I found this blog post to be very helpful for compiling OpenCV with CUDA support:

https://jamesbowley.co.uk/build-opencv-4-0-0-with-cuda-10-0-and-intel-mkl-tbb-in-windows/

It's a bit dated, so I couldn't get Ninja to work, simply using Visual Studio 16 2019 instead as my compiler. I also didn't compile with Python bindings or Anaconda; I did install MKL and TBB, however. I also just used Cmake-GUI rather than his recommendation of using the commandline, as some of his parameters were out of date. That said, following the above basically gets all the dependencies required for darknet out of the way except for cuDNN.

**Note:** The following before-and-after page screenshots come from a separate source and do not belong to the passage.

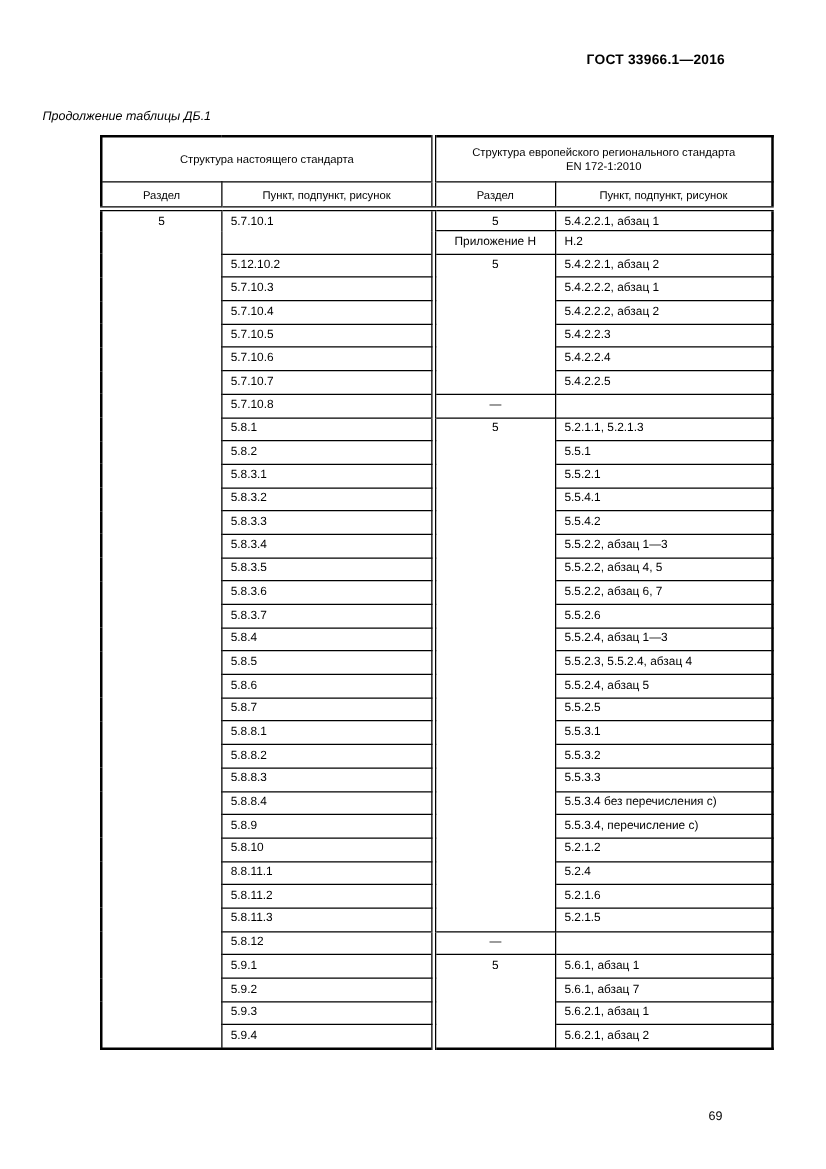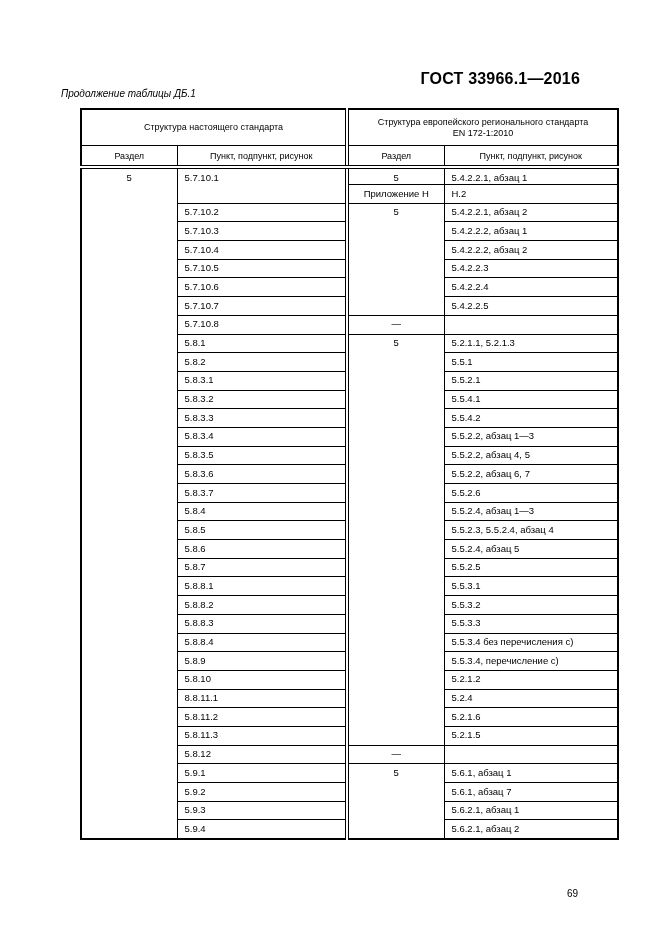--- a/index.html
+++ b/index.html
@@ -14,9 +14,9 @@
   }
   .doc-code {
     position: absolute;
-    top: 70px;
+    top: 42px;
     right: 81px;
-    font-size: 16px;
+    font-size: 11px;
     font-weight: bold;
     letter-spacing: 0.2px;
     white-space: nowrap;

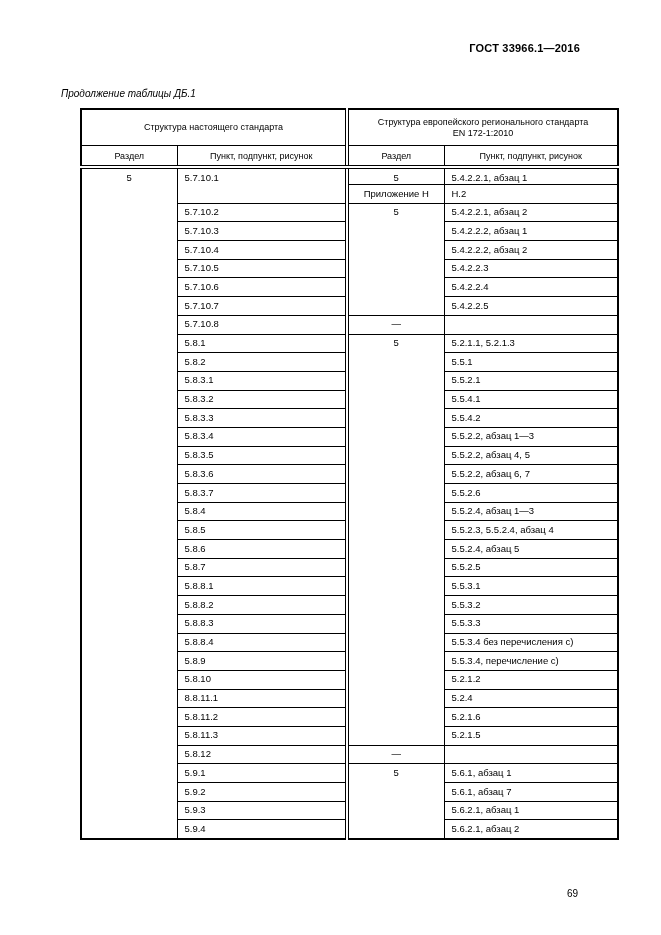--- a/index.html
+++ b/index.html
@@ -24,7 +24,7 @@
   .table-caption {
     position: absolute;
     top: 88px;
-    left: 61px;
+    left: 34px;
     font-size: 10px;
     font-style: italic;
     white-space: nowrap;

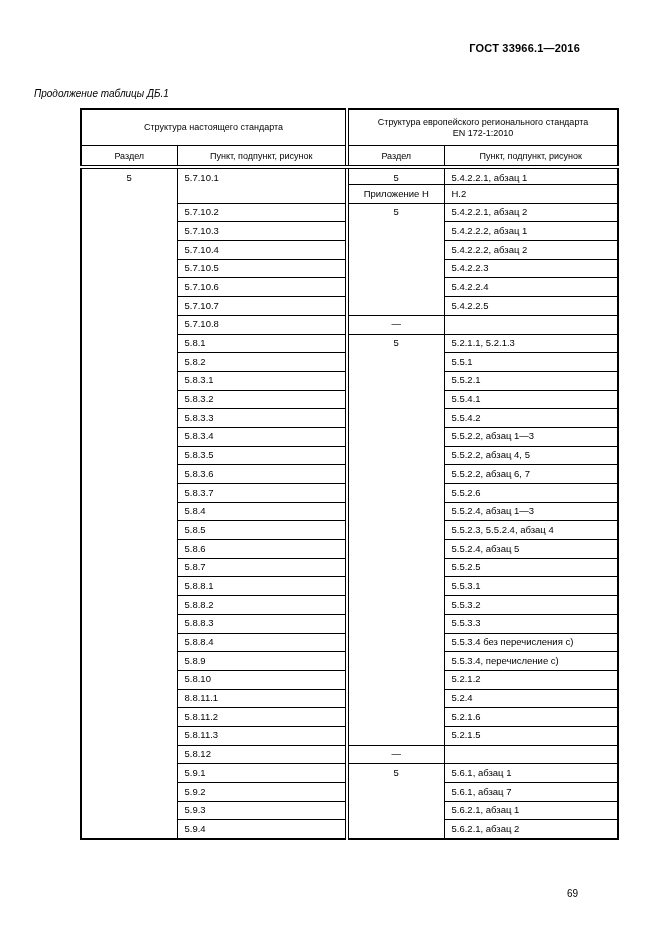--- a/index.html
+++ b/index.html
@@ -120,7 +120,7 @@
           <td class="cl">Н.2</td>
         </tr>
         <tr>
-          <td class="cl">5.7.10.2</td>
+          <td class="cl">5.12.10.2</td>
           <td class="cc dbl" rowspan="6">5</td>
           <td class="cl">5.4.2.2.1, абзац 2</td>
         </tr>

HTH anyone else who ends up on this comment thread.

ryamldess on 6 Dec 2019

https://jamesbowley.co.uk/build-opencv-4-0-0-with-cuda-10-0-and-intel-mkl-tbb-in-windows/

It's a bit dated, so I couldn't get Ninja to work, simply using Visual Studio 16 2019 instead as my compiler. I also didn't compile with Python bindings or Anaconda; I did install MKL and TBB, however. I also just used Cmake-GUI rather than his recommendation of using the commandline, as some of his parameters were out of date.

That guide should work without issues using ninja and with cmake from the command line. I used the parameters from the newer guide, which that one links to, the other day on the tip of the master branch. Can you let me know what errors you were seeing?